White Stone

The White Stone occupies a precise and technically charged position within the depth-psychology corpus, functioning primarily as the symbolic product of the albedo — the white stage of the alchemical opus — and secondarily as a projection screen for psychological individuation. Abraham's Dictionary of Alchemical Imagery provides the most systematic treatment, establishing the White Stone as the transmuting agent for base metal into silver, attained when the matter of the Stone has been purified to absolute whiteness following the nigredo's dissolution and putrefaction.
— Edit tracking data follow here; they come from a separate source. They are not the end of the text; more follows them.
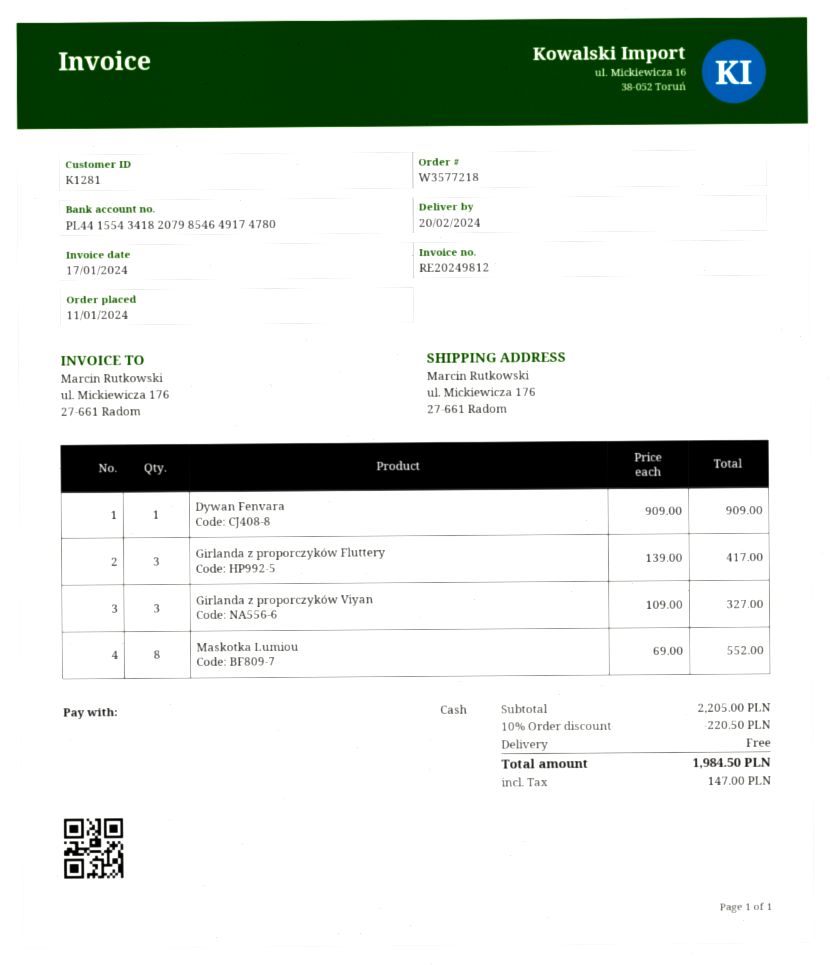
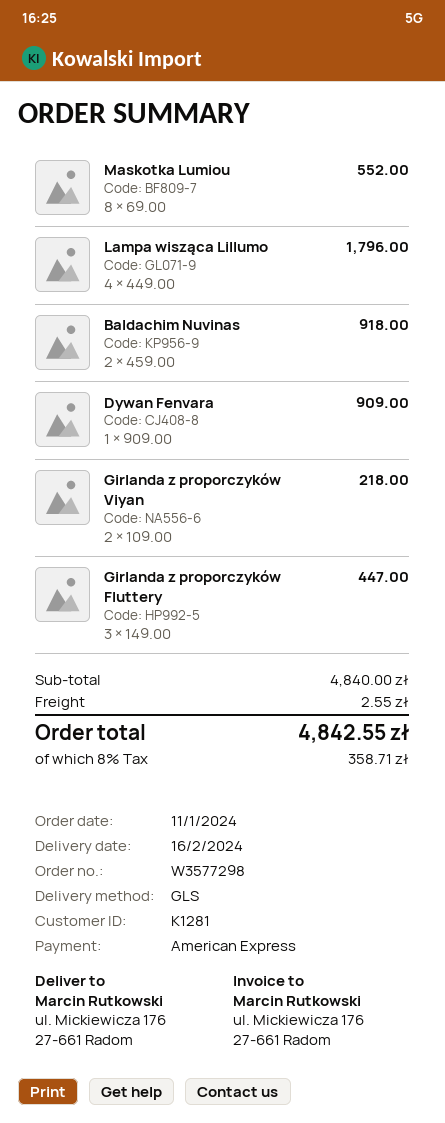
order number: W3577218 -> W3577298
delivery date: 2024-02-20 -> 2024-02-16
payment method: cash -> American Express
Girlanda z proporczyków Fluttery: 3 x 139.00 = 417.00 -> 3 x 149.00 = 447.00
Girlanda z proporczyków Viyan: 3 x 109.00 = 327.00 -> 2 x 109.00 = 218.00
Lampa wisząca Lillumo: none -> 4 x 449.00 = 1796.00
Baldachim Nuvinas: none -> 2 x 459.00 = 918.00
subtotal: 2205.00 -> 4840.00
discount: 10% = 220.50 -> none
shipping: 0.00 -> 2.55
tax: 147.00 -> 358.71
total: 1984.50 -> 4842.55

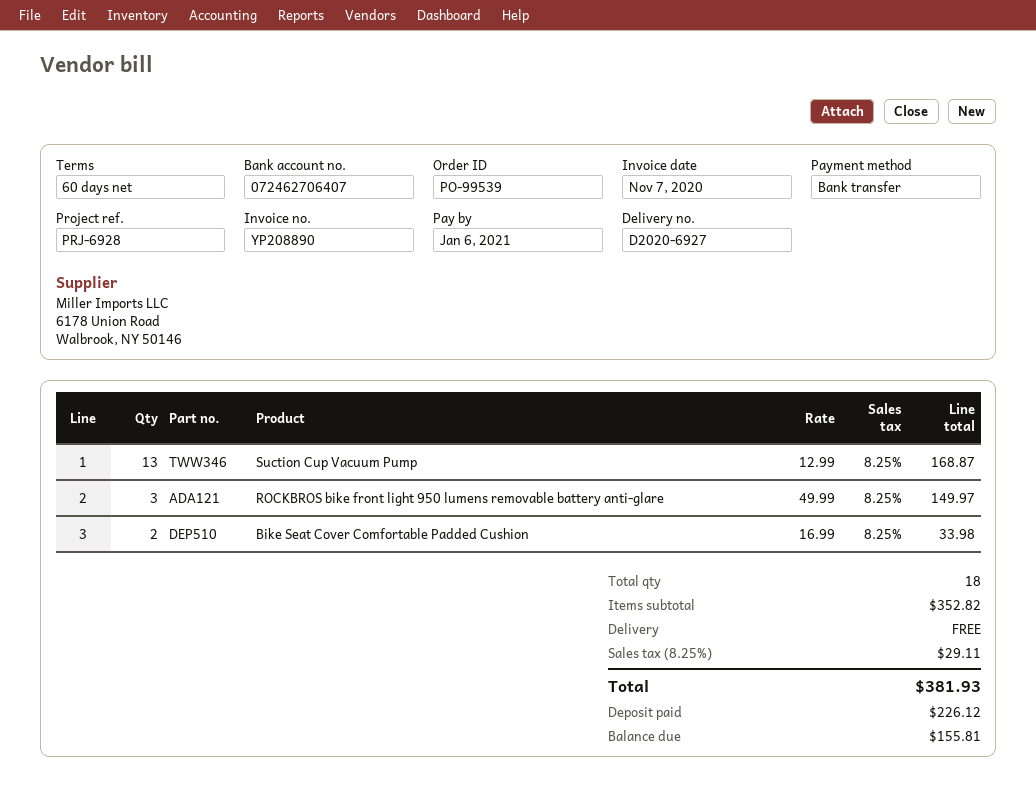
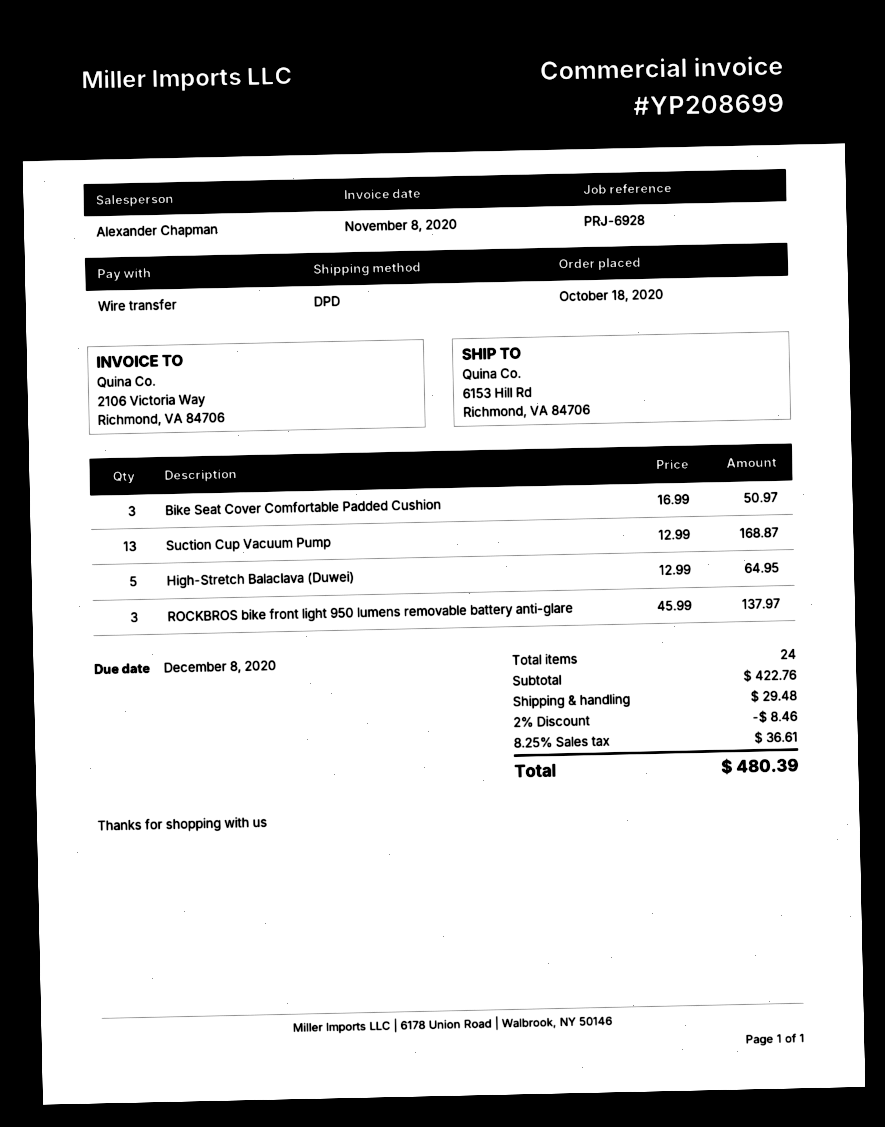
invoice number: YP208890 -> YP208699
invoice date: 2020-11-07 -> 2020-11-08
due date: 2021-01-06 -> 2020-12-08
ROCKBROS bike front light 950 lumens removable battery anti-glare: 3 x 49.99 = 149.97 -> 3 x 45.99 = 137.97
Bike Seat Cover Comfortable Padded Cushion: 2 x 16.99 = 33.98 -> 3 x 16.99 = 50.97
High-Stretch Balaclava (Duwei): none -> 5 x 12.99 = 64.95
total quantity: 18 -> 24
subtotal: 352.82 -> 422.76
discount: none -> 2% = 8.46
shipping: 0.00 -> 29.48
tax: 8.25% = 29.11 -> 8.25% = 36.61
total: 381.93 -> 480.39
Trithemius's criterion — matter 'white as Snow, and shining like orientall gemms' — sets the phenomenological threshold. Artephius's nomenclature, 'the white stone, the white sulphur, not inflammable, the paradisiacal stone,' underscores its simultaneously material and transcendent valence. Jung enters through two routes: his inscription on the Bollingen stone, citing a lapis paradox in which the Stone 'fell like a white stone from heaven,' translates alchemical imagery directly into Self-symbolism; and Hillman's reading of the 'white brain stone' as an archetypal term for the albedo-substance anchors the image in phenomenological psychology. The central tension runs between the White Stone as an intermediate opus product — superseded by the red rubedo — and its elevation as a complete symbol of purified selfhood. Von Franz, Edinger, and Hillman each negotiate this tension differently, making the term a genuine locus of interpretive debate.

In the library

when thou seest the Matter white as Snow, and shining like orientall gemms. The white Stone is then perfect

Abraham establishes the White Stone as the completed product of the albedo, defining its attainment through Trithemius's phenomenological criterion of snow-white luminosity and citing Artephius's synonyms — paradisiacal stone, white sulphur — for the spiritualized, whitened body.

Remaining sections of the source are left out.